# Help with Thread/Hair Algae on Java Moss



## isaisepny (Nov 15, 2009)

I've had my 20G high planted tank for about 4 months and have a growing problem with a kind of thread algae that gets tangled up in the Java Moss. I cut it out, pull it out, shake it out, and it's back the next day.
I'd value some advice on how best to tackle this problem. 

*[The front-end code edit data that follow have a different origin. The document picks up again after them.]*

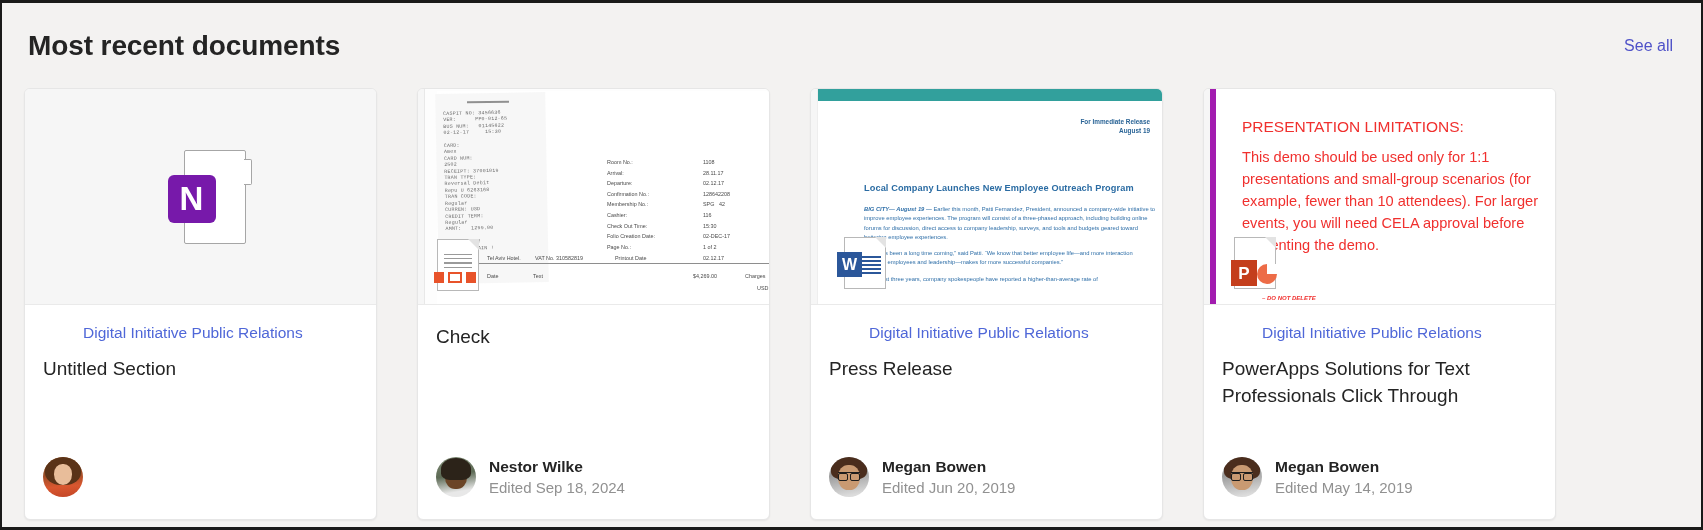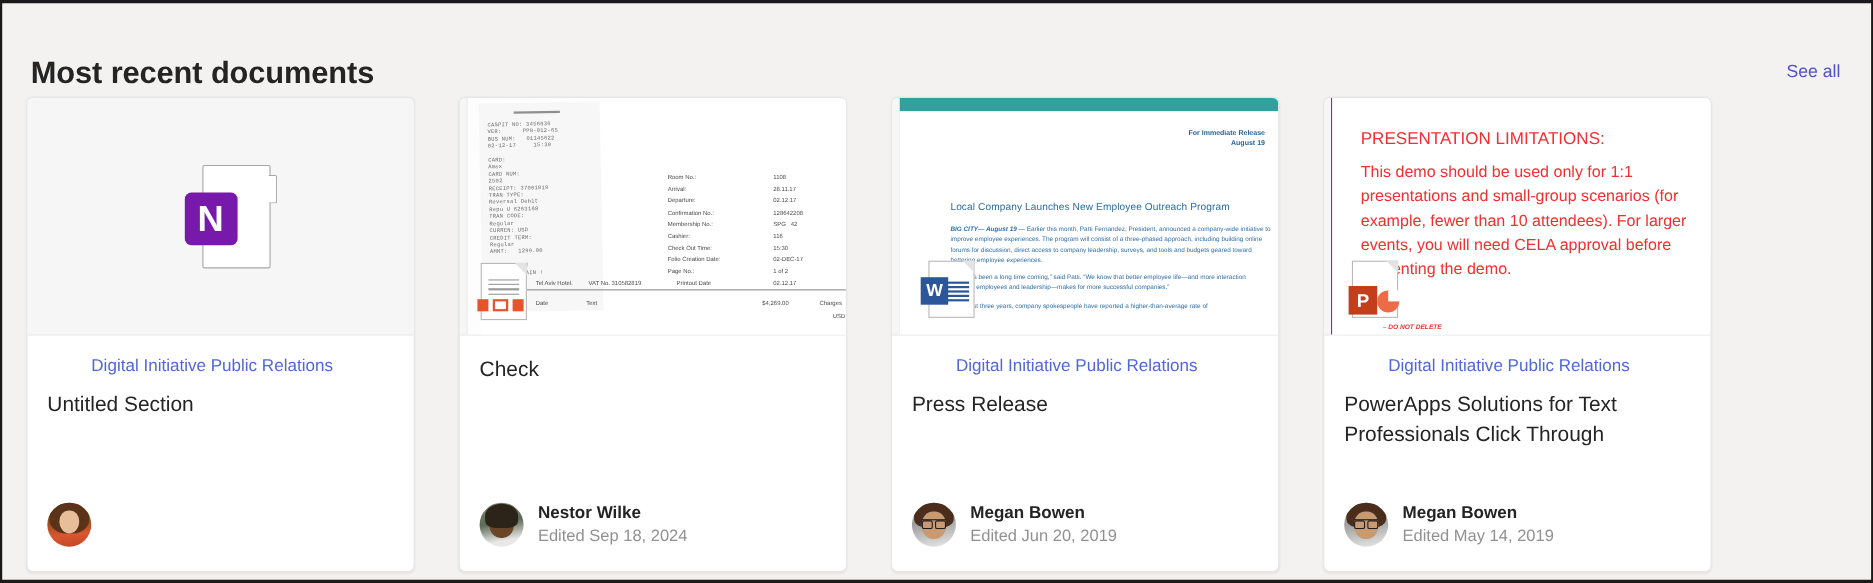"Most recent documents" .header { margin-top: 20px -> none }
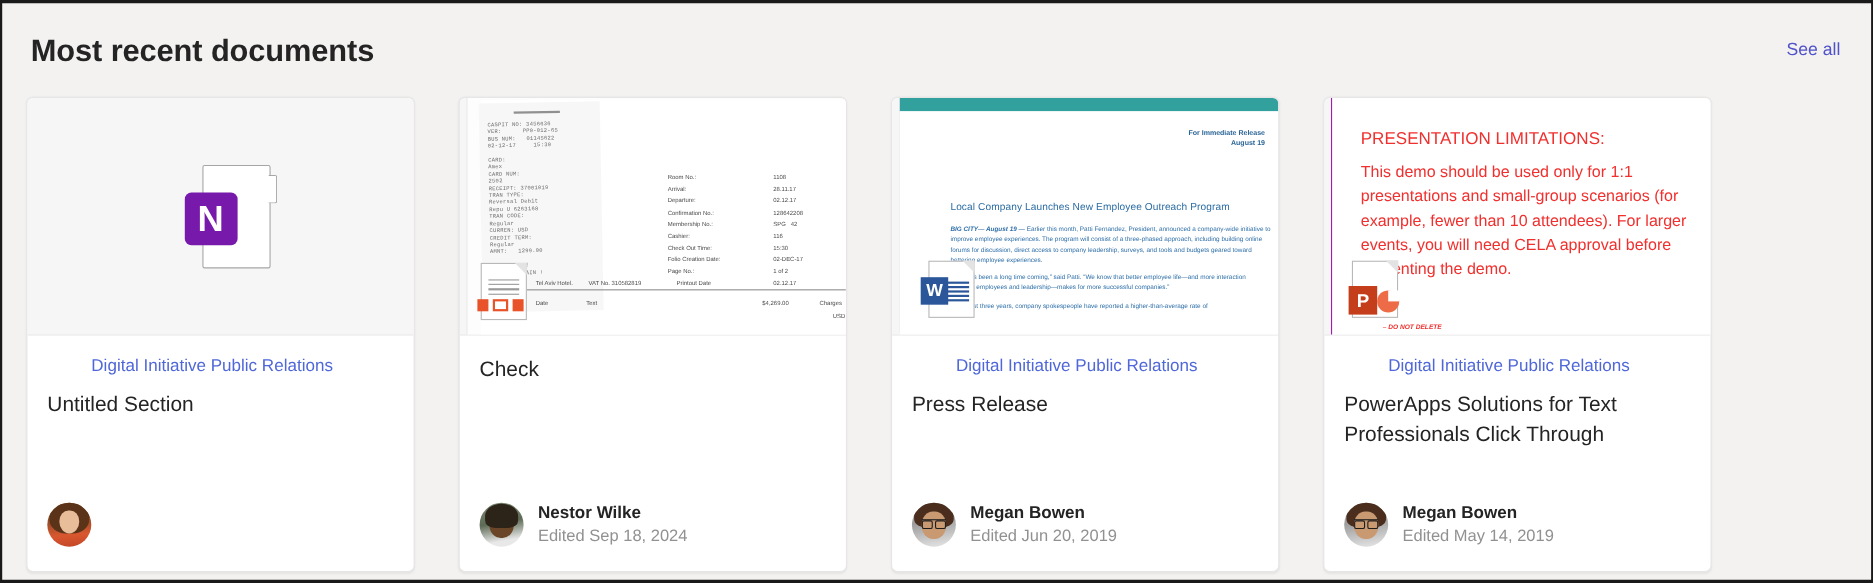"PRESENTATION LIMITATIONS:" .pslide { border-left: 1px solid #a21caf -> 6px solid #a21caf }
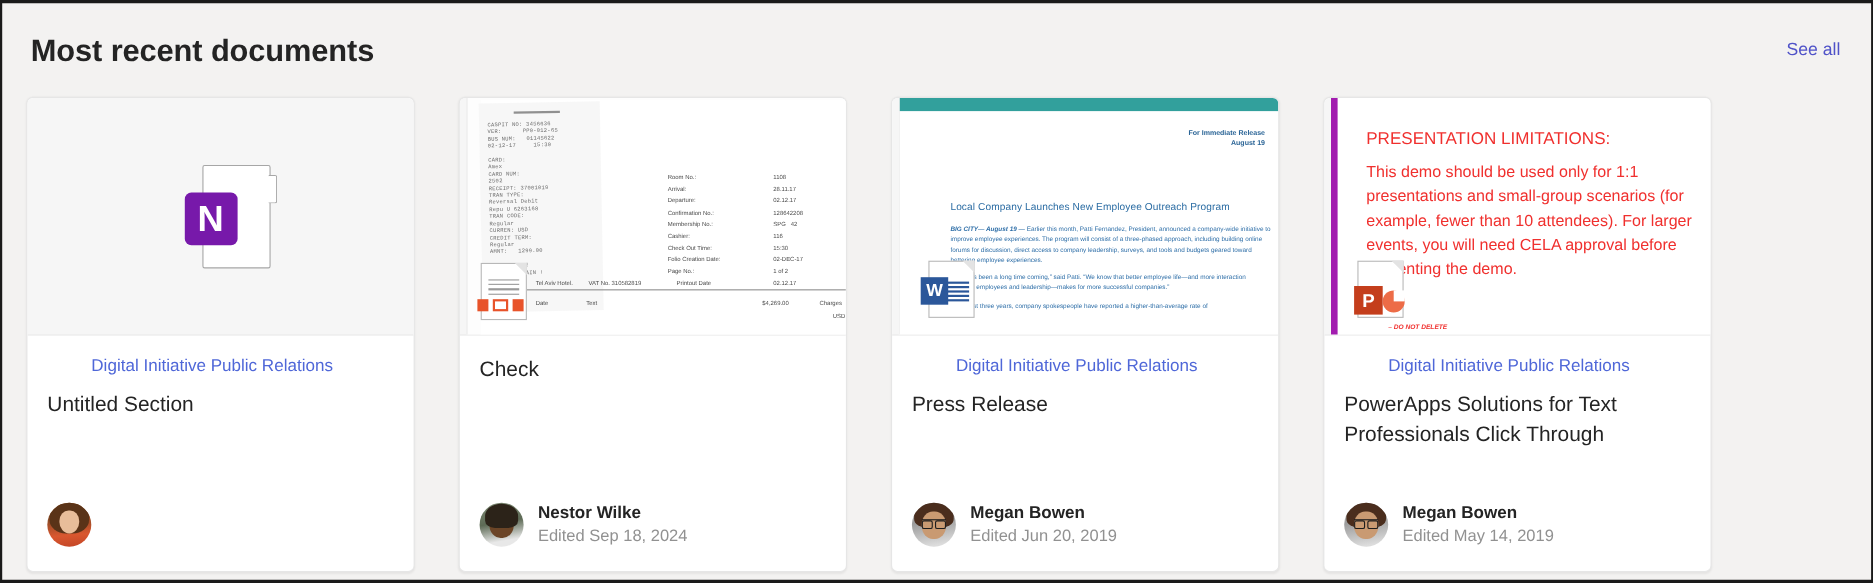"Local Company Launches New Employee" .w-head { font-weight: 400 -> 700 }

The rest of the tank looks generally fine:
Anubias - lovely
Echinodorus - super
Dwarf Sag - OK
Val - was great until it melted after a "helper" switched the timer to permanent on and I didn't get home for 60 hours. It has not recovered.
Cabomba caroliniana - Started out strong but for several months has not grown and only the top growth is bright green, the rest is a dull green-brown.


My specs:
48W
7.8 pH
0 ammonia, 0 nitrite, 0-5 nitrate
daily 1.5-2mG of Flourish Excel for carbon.
daily 1-2 drops of Florin Multi for micro/multi nutrients
no injected C02.
Weekly ~33% water changes.

Thanks, I'm attaching a picture.

Rick


----------



## raysgirl57 (Feb 16, 2010)

I am having the same problem. It is almost a brilliant green moss and where my output gets to it it floats out like long green threads. It is not on any of my other plants and I think my fish have been nibbling on it. Tommorrow is tank cleaning day and I will be trying to untangle it. I hope some one out there can help us understand what we have growing in our tank.


----------